[Edit difference data]
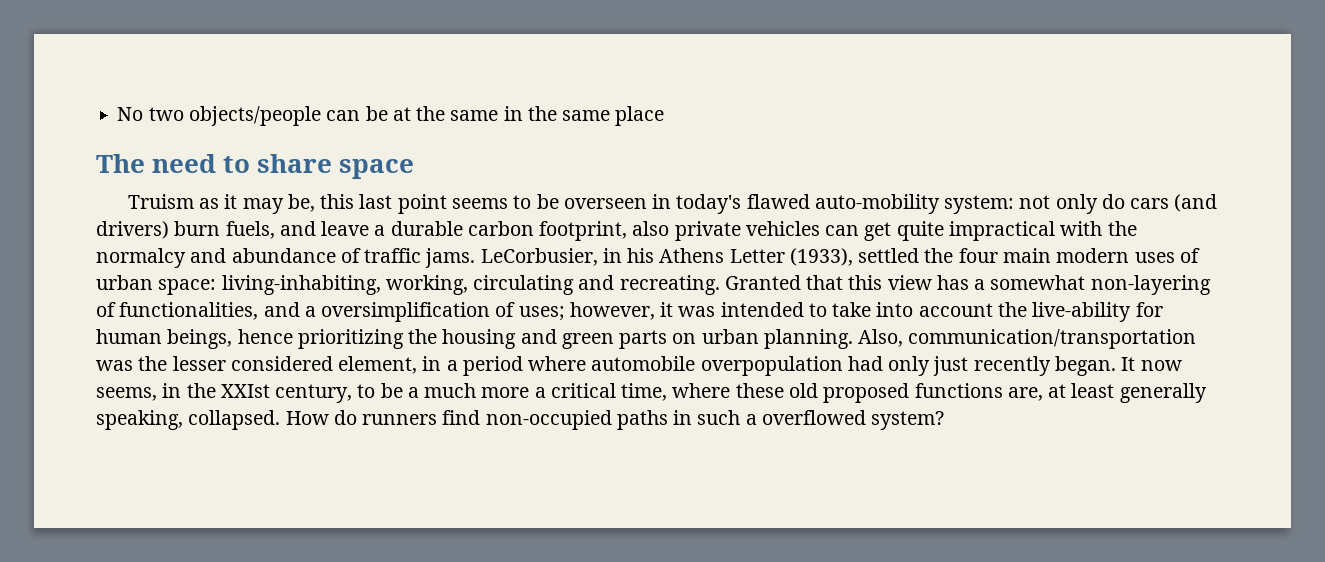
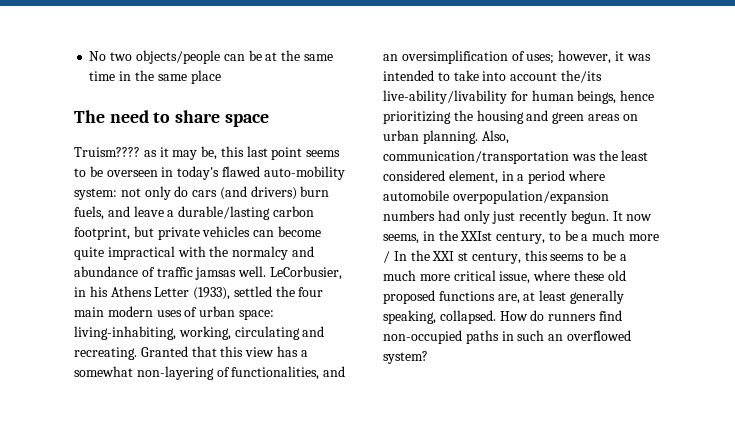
- No two objects/people can be at the same in the same place
+ No two objects/people can be at the same time in the same place
- Truism as it may be, this last point seems to be overseen in today's flawed auto-mobility system: not only do cars (and drivers) burn fuels, and leave a durable carbon footprint, also private vehicles can get quite impractical with the normalcy and abundance of traffic jams.
+ Truism???? as it may be, this last point seems to be overseen in today's flawed auto-mobility system: not only do cars (and drivers) burn fuels, and leave a durable/lasting carbon footprint, but private vehicles can become quite impractical with the normalcy and abundance of traffic jamsas well.
- Granted that this view has a somewhat non-layering of functionalities, and a oversimplification of uses; however, it was intended to take into account the live-ability for human beings, hence prioritizing the housing and green parts on urban planning.
+ Granted that this view has a somewhat non-layering of functionalities, and an oversimplification of uses; however, it was intended to take into account the/its live-ability/livability for human beings, hence prioritizing the housing and green areas on urban planning.
- Also, communication/transportation was the lesser considered element, in a period where automobile overpopulation had only just recently began.
+ Also, communication/transportation was the least considered element, in a period where automobile overpopulation/expansion numbers had only just recently begun.
- It now seems, in the XXIst century, to be a much more a critical time, where these old proposed functions are, at least generally speaking, collapsed.
+ It now seems, in the XXIst century, to be a much more / In the XXI st century, this seems to be a much more critical issue, where these old proposed functions are, at least generally speaking, collapsed.
- How do runners find non-occupied paths in such a overflowed system?
+ How do runners find non-occupied paths in such an overflowed system?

§ **Directions for this task**
Repeat the records above exactly, without any pictures.

§ **Task response**
- No two objects/people can be at the same in the same place
+ No two objects/people can be at the same time in the same place
- Truism as it may be, this last point seems to be overseen in today's flawed auto-mobility system: not only do cars (and drivers) burn fuels, and leave a durable carbon footprint, also private vehicles can get quite impractical with the normalcy and abundance of traffic jams.
+ Truism???? as it may be, this last point seems to be overseen in today's flawed auto-mobility system: not only do cars (and drivers) burn fuels, and leave a durable/lasting carbon footprint, but private vehicles can become quite impractical with the normalcy and abundance of traffic jamsas well.
- Granted that this view has a somewhat non-layering of functionalities, and a oversimplification of uses; however, it was intended to take into account the live-ability for human beings, hence prioritizing the housing and green parts on urban planning.
+ Granted that this view has a somewhat non-layering of functionalities, and an oversimplification of uses; however, it was intended to take into account the/its live-ability/livability for human beings, hence prioritizing the housing and green areas on urban planning.
- Also, communication/transportation was the lesser considered element, in a period where automobile overpopulation had only just recently began.
+ Also, communication/transportation was the least considered element, in a period where automobile overpopulation/expansion numbers had only just recently begun.
- It now seems, in the XXIst century, to be a much more a critical time, where these old proposed functions are, at least generally speaking, collapsed.
+ It now seems, in the XXIst century, to be a much more / In the XXI st century, this seems to be a much more critical issue, where these old proposed functions are, at least generally speaking, collapsed.
- How do runners find non-occupied paths in such a overflowed system?
+ How do runners find non-occupied paths in such an overflowed system?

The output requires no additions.